[Structured diff data]
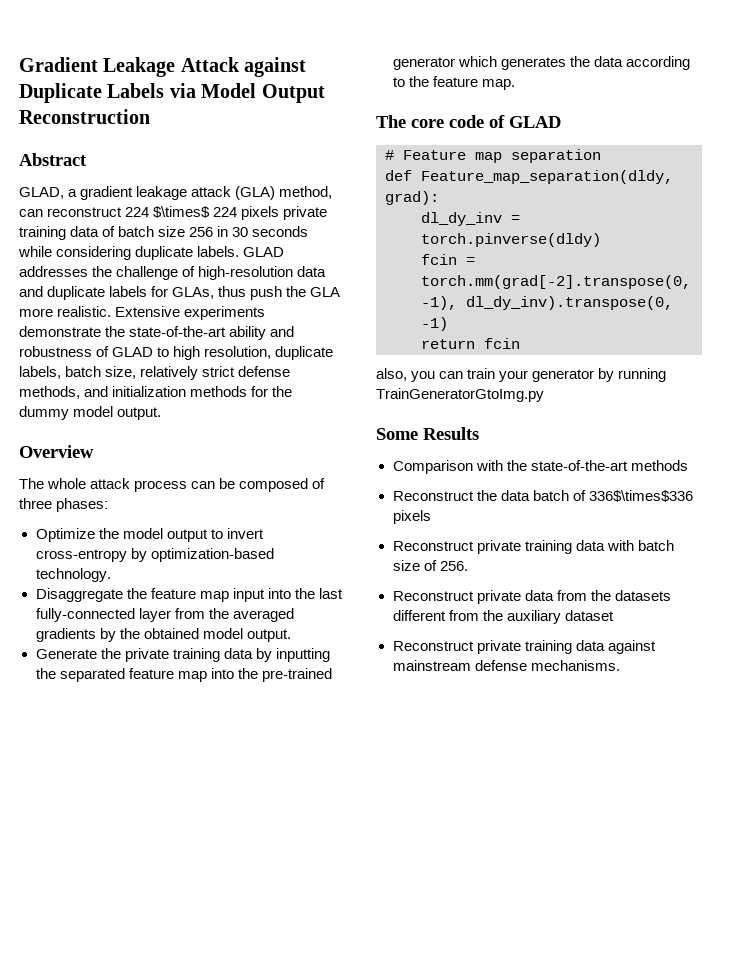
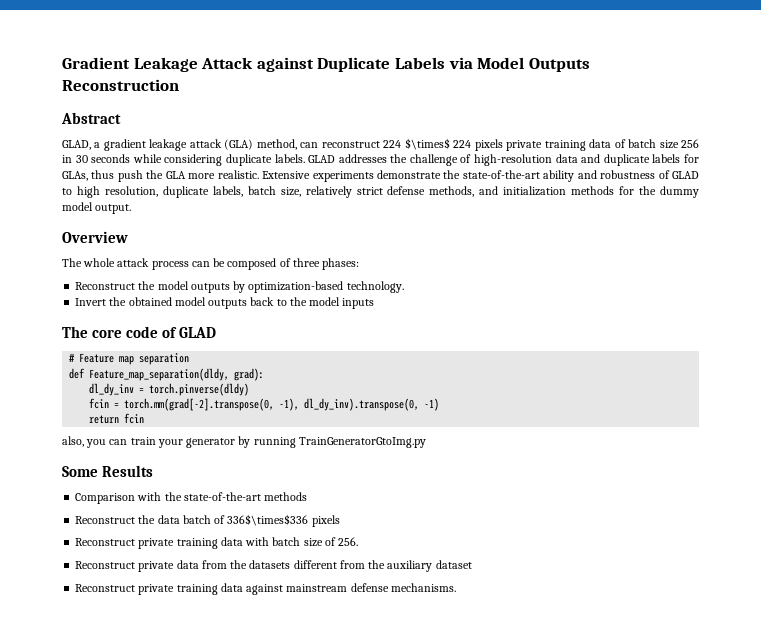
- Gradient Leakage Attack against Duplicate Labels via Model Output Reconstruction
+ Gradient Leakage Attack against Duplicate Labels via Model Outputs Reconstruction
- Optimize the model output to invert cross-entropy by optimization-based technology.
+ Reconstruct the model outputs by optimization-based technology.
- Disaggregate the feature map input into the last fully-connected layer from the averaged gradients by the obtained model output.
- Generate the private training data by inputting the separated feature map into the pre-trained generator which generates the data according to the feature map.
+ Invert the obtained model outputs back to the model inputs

---

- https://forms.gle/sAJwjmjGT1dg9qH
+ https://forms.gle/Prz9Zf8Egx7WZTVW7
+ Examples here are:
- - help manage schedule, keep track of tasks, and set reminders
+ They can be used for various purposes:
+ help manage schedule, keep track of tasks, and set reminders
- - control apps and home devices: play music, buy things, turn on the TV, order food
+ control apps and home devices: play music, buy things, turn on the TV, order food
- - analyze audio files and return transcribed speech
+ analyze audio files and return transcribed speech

— What the task asks —
Of the entries above, transcribe exactly those lines that fall between the line containing "- Optimize the" and the line containing "the model inputs", together with those two lines.

— Answer to the problem —
- Optimize the model output to invert cross-entropy by optimization-based technology.
+ Reconstruct the model outputs by optimization-based technology.
- Disaggregate the feature map input into the last fully-connected layer from the averaged gradients by the obtained model output.
- Generate the private training data by inputting the separated feature map into the pre-trained generator which generates the data according to the feature map.
+ Invert the obtained model outputs back to the model inputs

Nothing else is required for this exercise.